Катерина даже губ размыкать не стала, ограничившись коротким кивком – слова не требовались: Николай вряд ли их ждал, задав вопрос скорее из необходимости утвердиться в своих подозрениях.

– Мне стоило переговорить с Императором, – нахмурился он и в ответ на немой вопросительный взгляд зеленых глаз пояснил: – У Вас скоро свадьба, вполне естественно, что Вы бы хотели больше времени проводить рядом со своим женихом. В конце концов, Вам нужно многое обсудить.

– Большая часть вопросов была решена еще осенью, – Катерина со слабой полуулыбкой повела рукой, держащей приоткрытый веер.

Николай же как-то некстати вспомнил о том, что если бы не трагедия, виновником которой отчасти был и он, уже в феврале бы Катерина приняла титул графини Шуваловой. Руки непроизвольно сжались в кулаки.

К счастью, от нее это укрылось.

– И все же, я утром же распоряжусь отправить Императору письмо с просьбой отстранить графа Шувалова от службы до Вашей свадьбы.

Катерина почтительно склонила голову.

– Благодарю Вас, Николай Александрович.

Он был обязан сделать это. Хотя бы потому, что еще немного, и он больше не сможет быть рядом. Еще несколько дней, и за окном поезда сольются в разноцветную бесконечную полосу пейзажи родной страны, и все, что ему останется – вспоминать тепло осторожных прикосновений, зелень взгляда и темноту кудрей, мягкость голоса, плавность длинной шеи и порывистость движений. Все, что ему останется – лишь память и тревога за нее. Потому он был обязан настоять на возвращении графа Шувалова, чтобы быть хоть на самую малость уверенным – Катерину есть кому сберечь.

Даже если он бы желал отчаянно сам занять это место.

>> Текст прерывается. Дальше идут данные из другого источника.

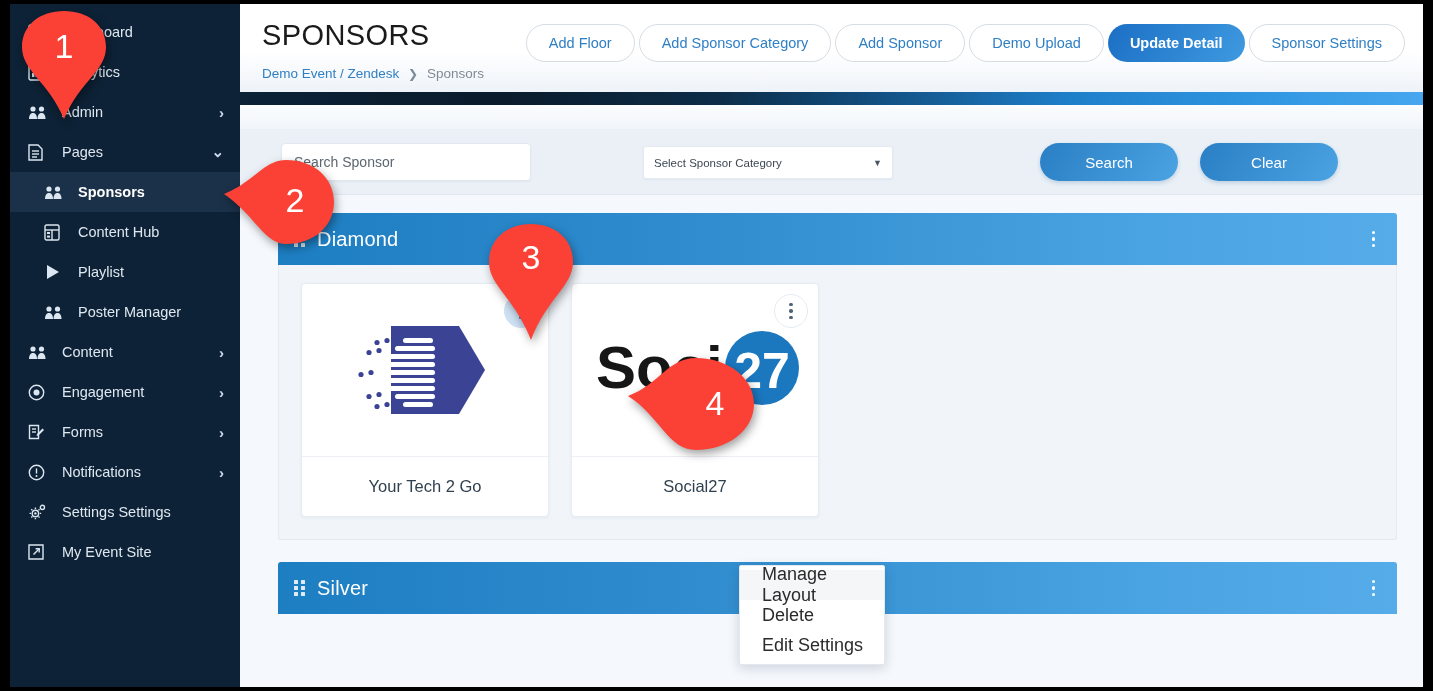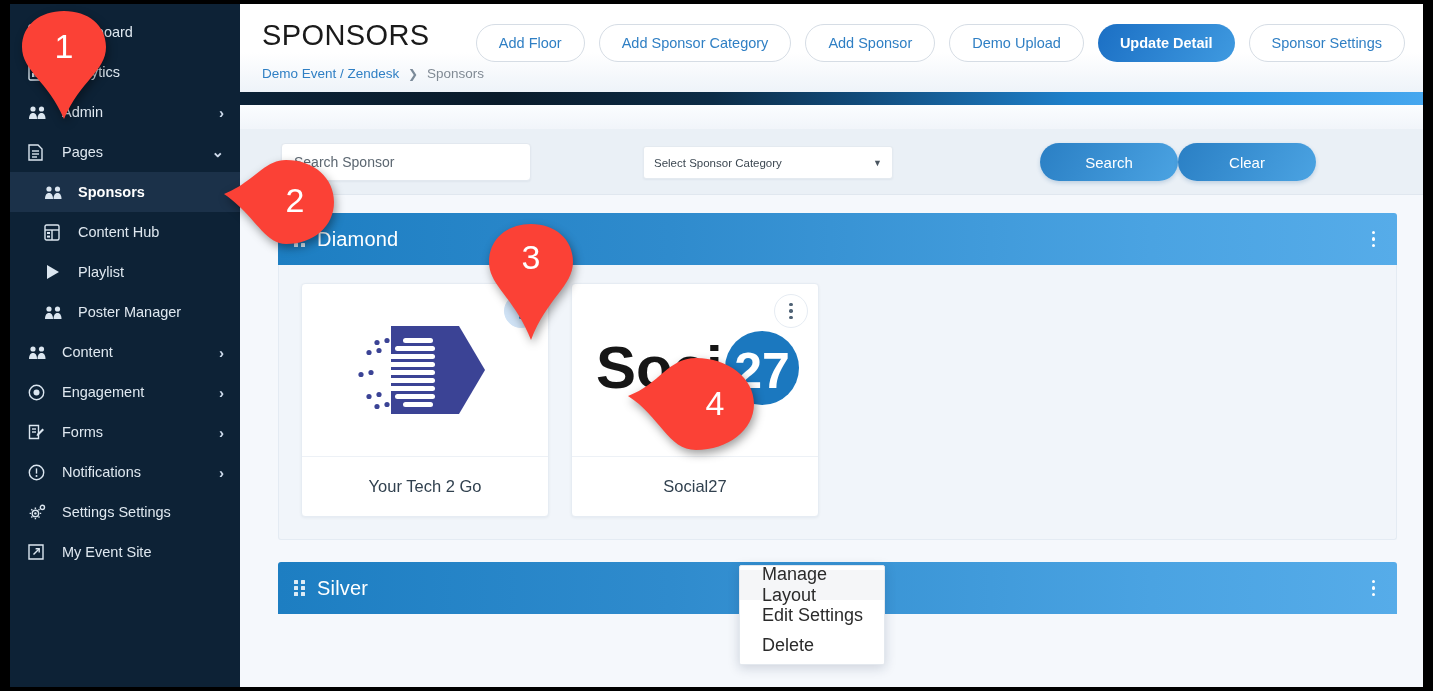--- a/index.html
+++ b/index.html
@@ -104,7 +104,7 @@
     position: absolute;
     right: 18px; top: 20px;
     display: flex;
-    gap: 14px;
+    gap: 4px;
     align-items: flex-end;
   }
   .pill-btn {

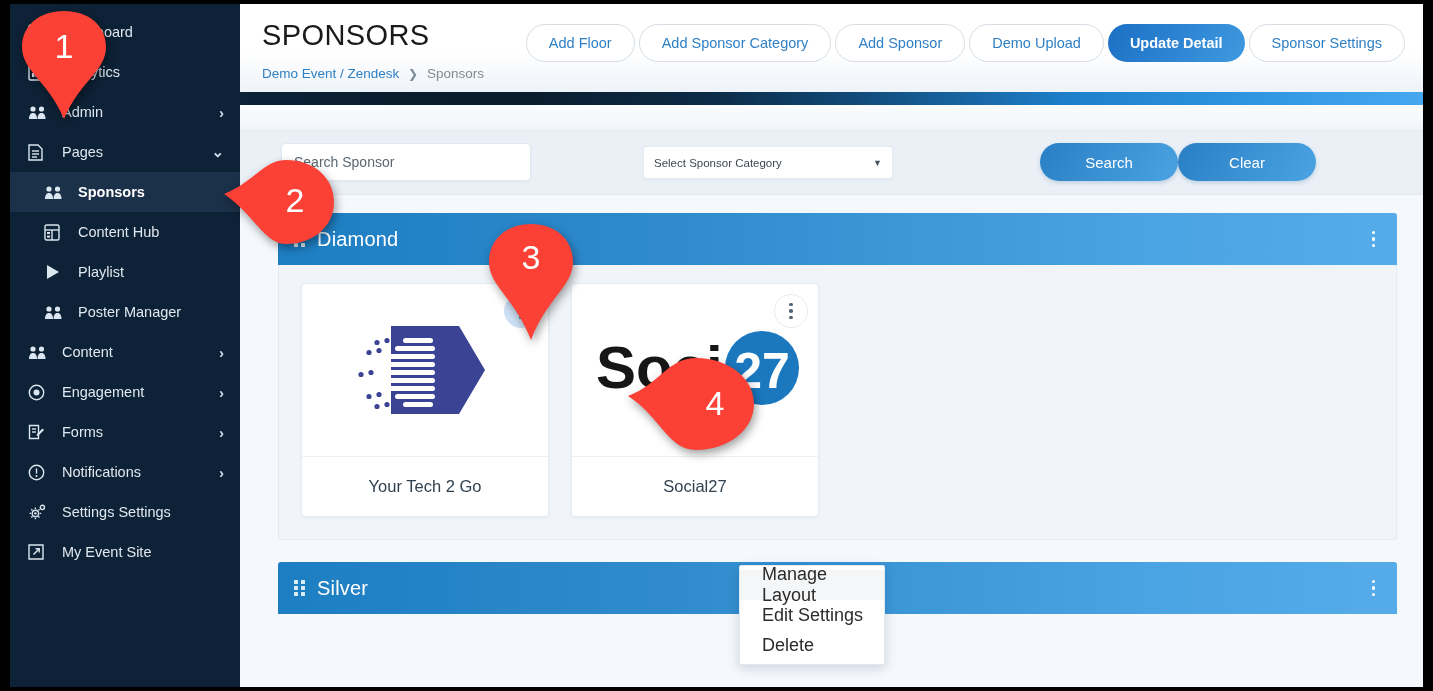--- a/index.html
+++ b/index.html
@@ -185,6 +185,7 @@
     position: absolute;
     left: 800px; top: 14px;
     display: flex;
+    gap: 22px;
   }
   .round-btn {
     width: 138px; height: 38px;

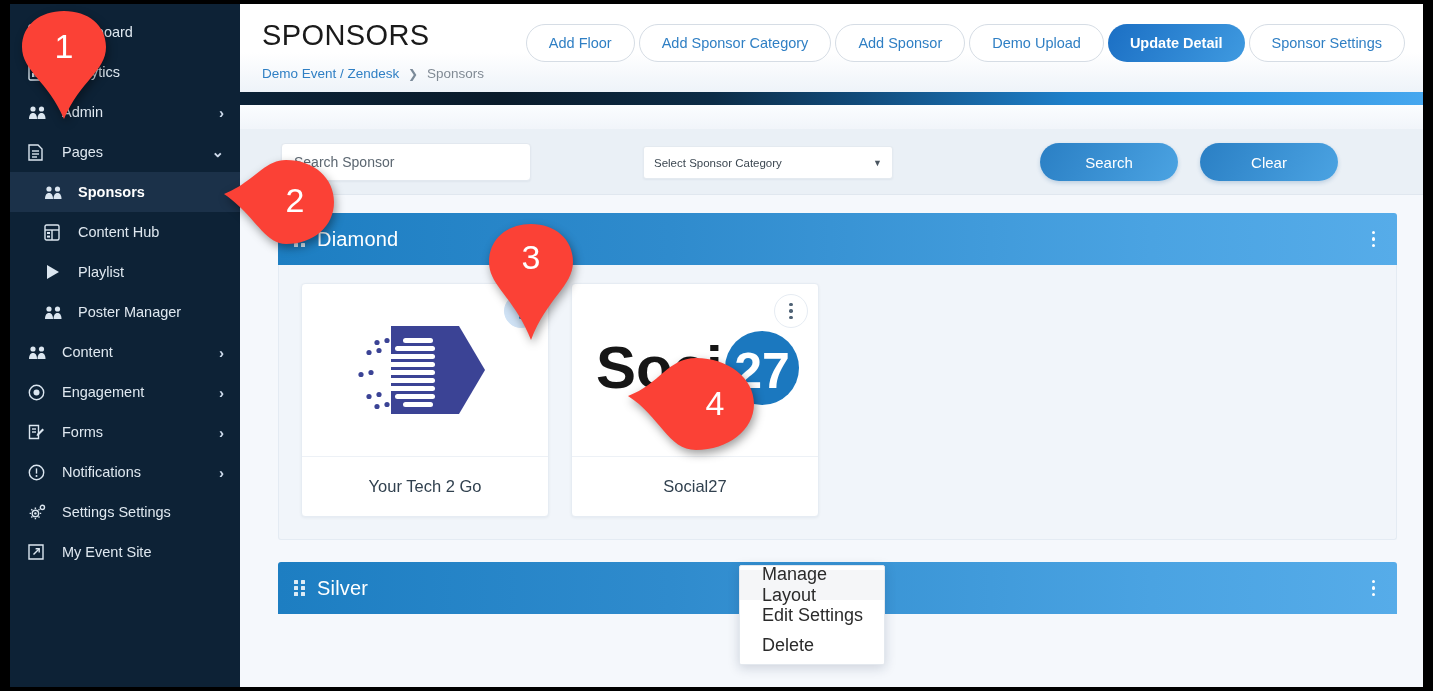--- a/index.html
+++ b/index.html
@@ -622,8 +622,8 @@
 
       <div id="ctx-menu">
             <div class="mi hl">Manage Layout</div>
+            <div class="mi">Delete</div>
             <div class="mi">Edit Settings</div>
-            <div class="mi">Delete</div>
           </div>
     </div>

– Могу я иметь честь танцевать с Вами мазурку? – надеясь хоть так забыть о быстротечности этих мгновений, с прежней улыбкой обратился он к Катерине, но та отвела взгляд.

– Прошу меня простить, Ваше Высочество, но я бы желала отдохнуть.

И не имело значения, что она более получаса лишь занимала себя беседами то с Эллен, то еще с кем-то из фрейлин, старательно избегая любых приглашений. Она не чувствовала в себе решимости вновь выйти в круг с Наследником Престола. Тем более на мазурку – щемящее ощущение объяснения заставляло найти любые причины для отказа, пусть и самые глупые.